“Contexto” é uma série de fragmentos curtíssimos que eu pretendo publicar periodicamente. Os textos da série “Contexto” refletem os frequentes estudos de contexto que se mostram necessários na minha pesquisa. Estes textos não representam teses interpretativas: eles são o resultado de uma busca por interpretantes.
Only if ye are sorrowful, or weary, or angry, or discomforted; then ye may know that ye have lost the golden thread, the thread wherewith I guide you to the heart of the groves of Eleusis.
Liber Hamus Hermeticus, verso 23
Ἐλευσίς (Eleusis) foi o nome de uma cidade grega localizada na costa da região Ática, no caminho entre Atenas e Corinto.
Em Eleusis, o culto a Démeter foi proeminente e celebrado por diversos ritos e festivais ao longo do ano, entre os quais os mais notáveis foram certamente os Mistérios de Eleusis. De acordo com o hino homérico a Démeter, como citado por George Mylonas no “Eleusis and the Eleusinian Mysteries”, a deusa ensina pessoalmente os ritos aos líderes de Eleusis, “para que vocês possam reverentemente realizá-los e através deles ganhar o favor do meu coração”.
Grosso modo, os Mistérios de Eleusis foram ritos especiais da deus Démeter culminando na transmissão dos segredos ou mistérios propriamente ditos com o efeito de trazer aos iniciados as dádivas de prosperidade nesta vida e na próxima.
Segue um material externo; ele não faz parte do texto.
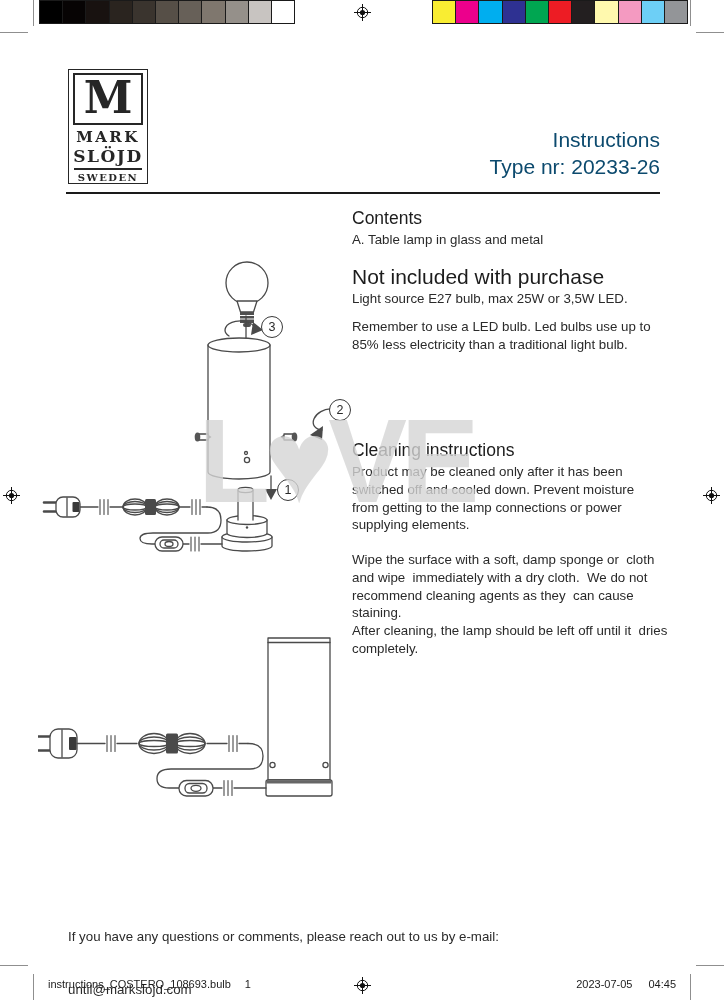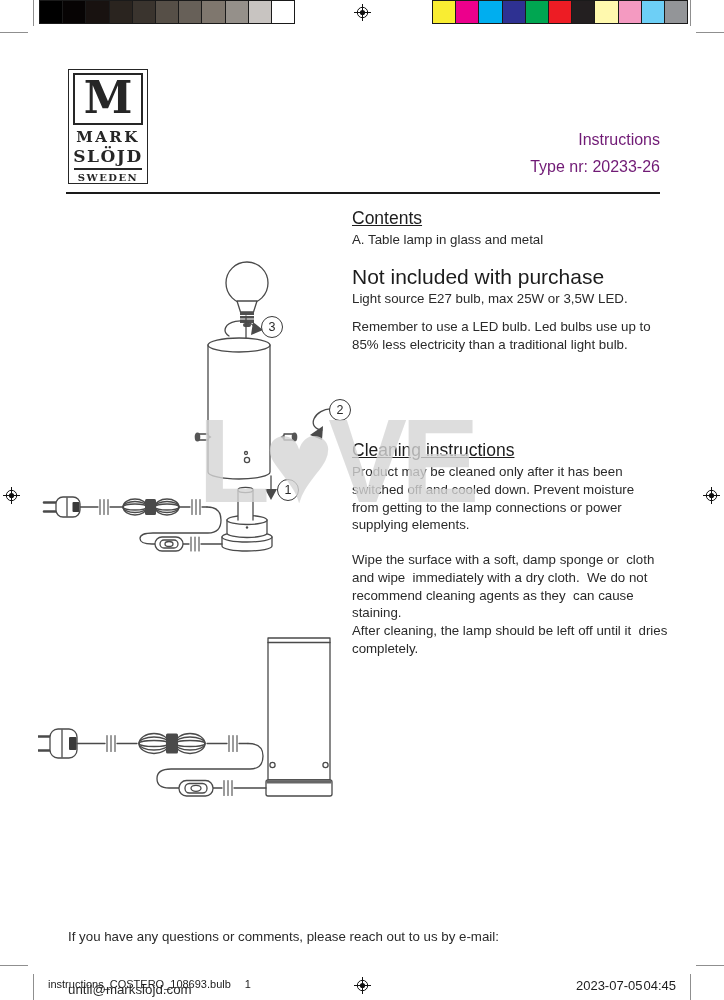--- a/index.html
+++ b/index.html
@@ -29,7 +29,7 @@
   .logo-sweden{font-size:10px;letter-spacing:1.5px;margin-top:1px;}
 
   
-  .doc-title{position:absolute;right:64px;top:126px;text-align:right;font-size:16px;line-height:27px;color:#701a75;}
+  .doc-title{position:absolute;right:64px;top:126px;text-align:right;font-size:21px;line-height:27px;color:#0c4a6e;}
   .rule{position:absolute;left:66px;top:192px;width:594px;height:2px;background:#1a1a1a;}
   .h-small{font-size:17.5px;color:#1c1c1c;text-decoration:underline;}
   .h-large{font-size:21px;color:#1c1c1c;}

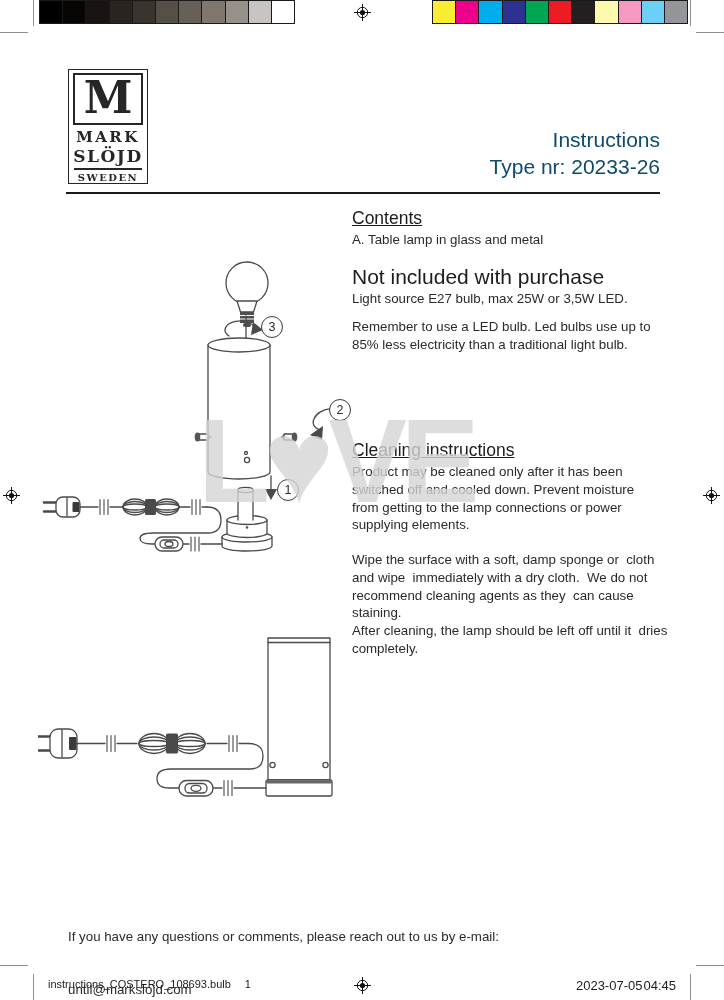--- a/index.html
+++ b/index.html
@@ -31,7 +31,7 @@
   
   .doc-title{position:absolute;right:64px;top:126px;text-align:right;font-size:21px;line-height:27px;color:#0c4a6e;}
   .rule{position:absolute;left:66px;top:192px;width:594px;height:2px;background:#1a1a1a;}
-  .h-small{font-size:17.5px;color:#1c1c1c;text-decoration:underline;}
+  .h-small{font-size:17.5px;color:#1c1c1c;}
   .h-large{font-size:21px;color:#1c1c1c;}
   .body-text{font-size:13.3px;line-height:1.34;color:#2a2a2a;white-space:pre-wrap;}
   .col{left:352px;}

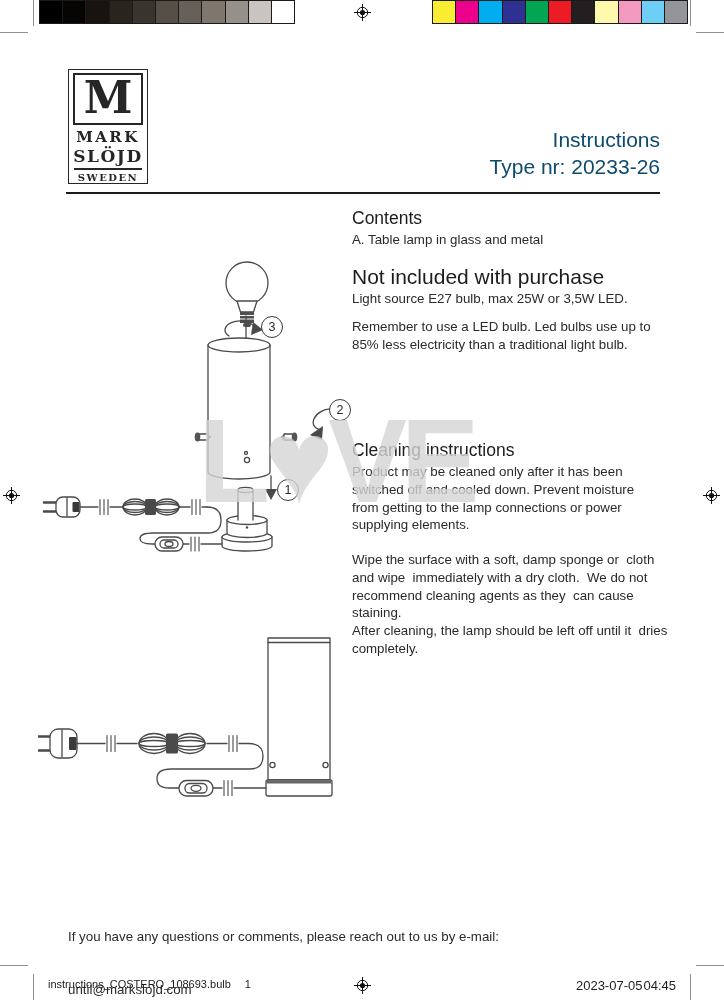--- a/index.html
+++ b/index.html
@@ -49,7 +49,7 @@
 
   
   .footer-left{position:absolute;left:48px;top:978px;font-size:11px;color:#1c1c1c;display:flex;gap:14px;}
-  .footer-right{position:absolute;right:48px;top:978px;font-size:13px;color:#1c1c1c;display:flex;gap:1px;}
+  .footer-right{position:absolute;right:48px;top:978px;font-size:11px;color:#1c1c1c;display:flex;gap:16px;}
 
   svg{position:absolute;display:block;}
   .z2{z-index:2;}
Após vários dias de ritos e festividades em Atenas, uma pompa partia do templo Eleusinion, na base da acrópole, em direção a Eleusis, transportando os objetos sagrados do rito. Ao chegar no santuário em Eleusis, o líder da procissão, Iakhos, era recebido cerimonialmente na corte, e festividades, sacrifícios e jejum seguiam. Eventualmente o jejum era quebrado com a administração de uma bebida especial, e os iniciados admitidos ao Templo para a celebração dos ritos secretos. Sobre estes, sabemos quase nada.
Entende-se que os Mistérios de Eleusis tratavam essencialmente de celebrar o mito da descida e posterior ascensão de Perséfone do submundo. Michael Cosmopoulos, em seu “Bronze Age Eleusis and the Origins of the Eleusinian Mysteries”, sumariza a história da seguinte maneira:
“O mito nuclear associado com Eleusis — um conto dramático do rapto da bela filha de Démeter pelo brutal deus do Submundo — é uma das histórias mais populares da literatura ocidental. Perséfone estava bricanndo nos campos quando ela colhe uma flor (um narciso na versão órfica, uma violeta na versão siciliana). Subitamente, a terra abre-se e Hades aparece em sua carruagem e cavalos para carregá-la ao seu escuro reino. Démeter procura por sua filha por toda a terra e finalmente chega a Eleusis onde, disfarçada de uma velha, se senta ao lado de um dos poços da cidade. Ali ela foi encontrada pelas filhas de Keleos, o rei de Eleusis, que a trouxeram ao palácio para conhecer a rainha Metaneira. Démeter torna-se a babá do jovem príncipe Demophon, que tenta tornar imortal segurando-o sobre o fogo. Surpreendida por Metaneira, ela revela sua verdadeira identidade e ordena ao povo de Eleusis que construa para si um templo. Por um ano ela se recolhe no templo e causa fome por toda a terra. Zeus foi forçado a um compromisso, e Perséfone reunida com sua mãe em Eleusis, mas não antes que provasse da comida do Submundo. Pela eternidade ela deveria passar parte do ano com sua mãe e parte do ano com seu marido.”
Compare:
Come, let us sing to thee, Iacchus invisible, Iacchus triumphant, Iacchus indicible! Iacchus, O Iacchus, O Iacchus, be near us!
Liber Liberi, cap. 4, versos 23-24
There was a maiden that strayed among the corn, and sighed; then grew a new birth, a narcissus, and therein she forgot her sighing and her loneliness. Even instantly rode Hades heavily upon her, and ravished her away.
Liber Cordis Cincti Serpente, capítulo 1, versos 47-48
Only your mouths shall drink of a delicious wine — the wine of Iacchus; they shall reach ever to the heavenly kiss of the Beautiful God.